* _The input_:

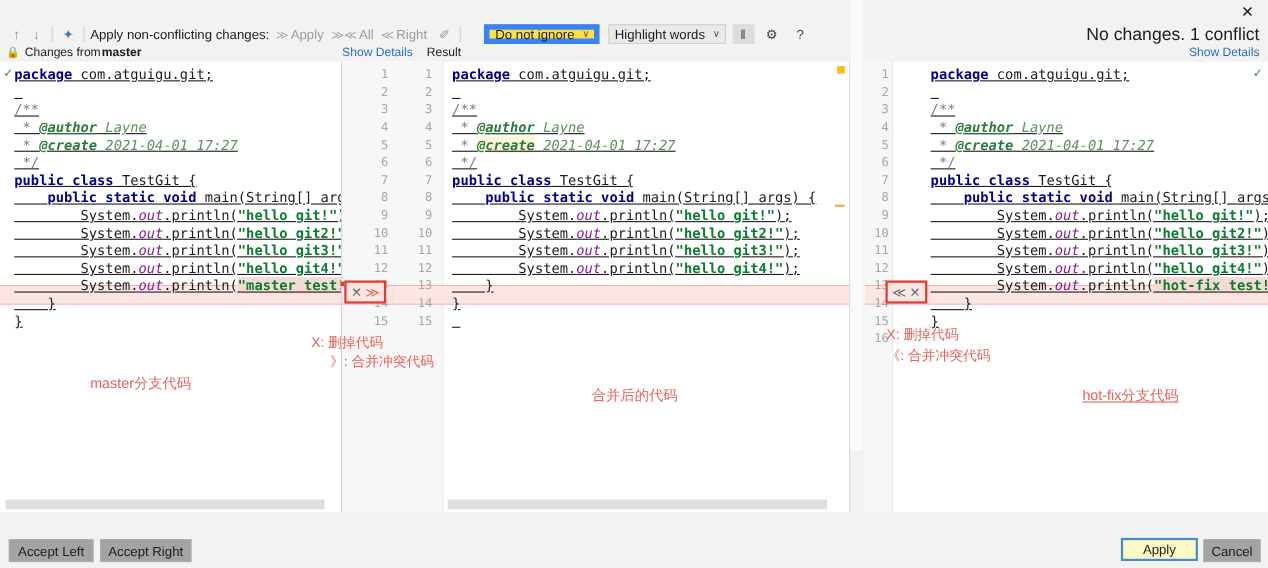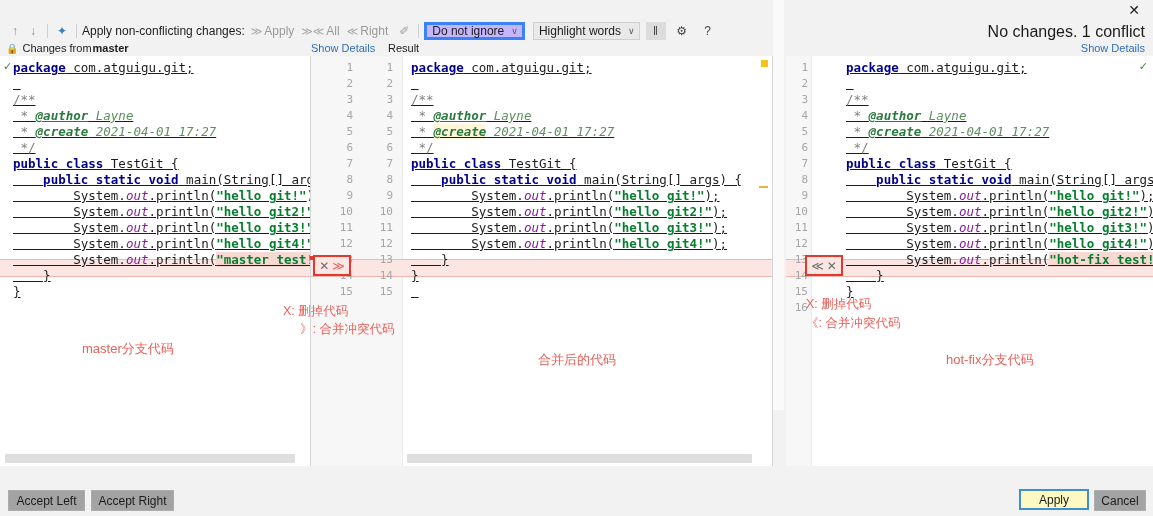--- a/index.html
+++ b/index.html
@@ -63,10 +63,10 @@
   .chev { color: #a8a8a8; font-size: 11px; }
   .combo {
     height: 18px; min-width: 88px;
-    border: 3px solid #3b82f6; background: #c4b5fd;
+    border: 5px solid #3b82f6; background: #fde047;
     display: flex; align-items: center; justify-content: space-between;
     padding: 0 4px 0 5px; font-size: 12px; color: #1c1c1c; cursor: pointer;
-    margin-left: 0;
+    margin-left: 16px;
   }
   .combo.plain { border: 1px solid #cfcfcf; background: #e9e9e9; }
   .combo .cv { white-space: nowrap; }

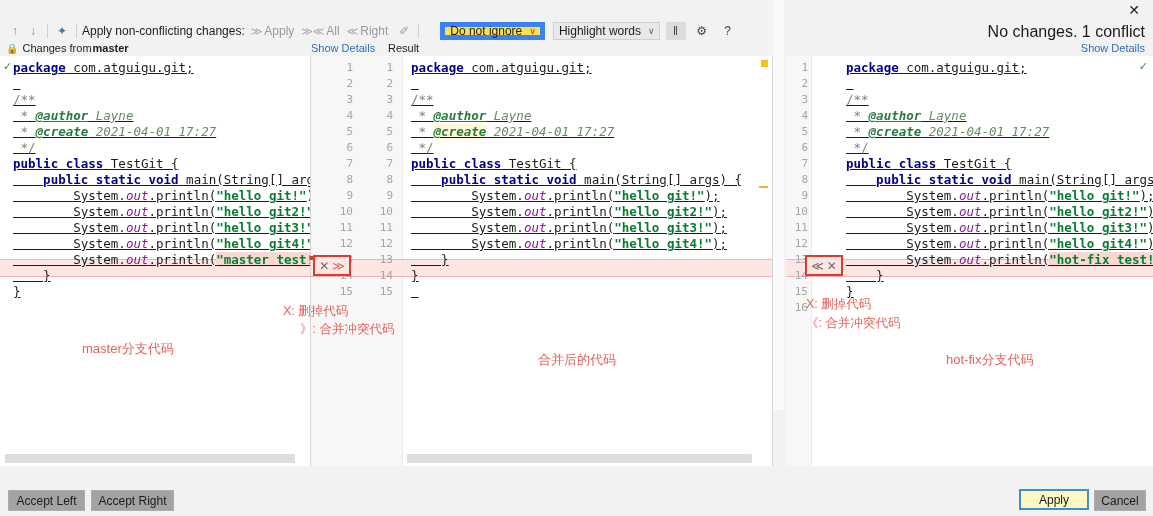--- a/index.html
+++ b/index.html
@@ -389,7 +389,7 @@
 
   <div class="anno anno-big" style="left:82px; top:340px;">master分支代码</div>
   <div class="anno anno-big" style="left:538px; top:351px;">合并后的代码</div>
-  <div class="anno anno-big" style="left:946px; top:351px;">hot-fix分支代码</div>
+  <div class="anno anno-big" style="left:984px; top:351px;text-decoration:underline;">hot-fix分支代码</div>
 
   <div class="bottombar">
     <div class="btn" id="btn-accept-left">Accept Left</div>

* _Exercise details_: Look for the word "background" in every line of the listing and copy the lines that have it.

* _Answer to the problem_:
-    border: 3px solid #3b82f6; background: #c4b5fd;
+    border: 5px solid #3b82f6; background: #fde047;
   .combo.plain { border: 1px solid #cfcfcf; background: #e9e9e9; }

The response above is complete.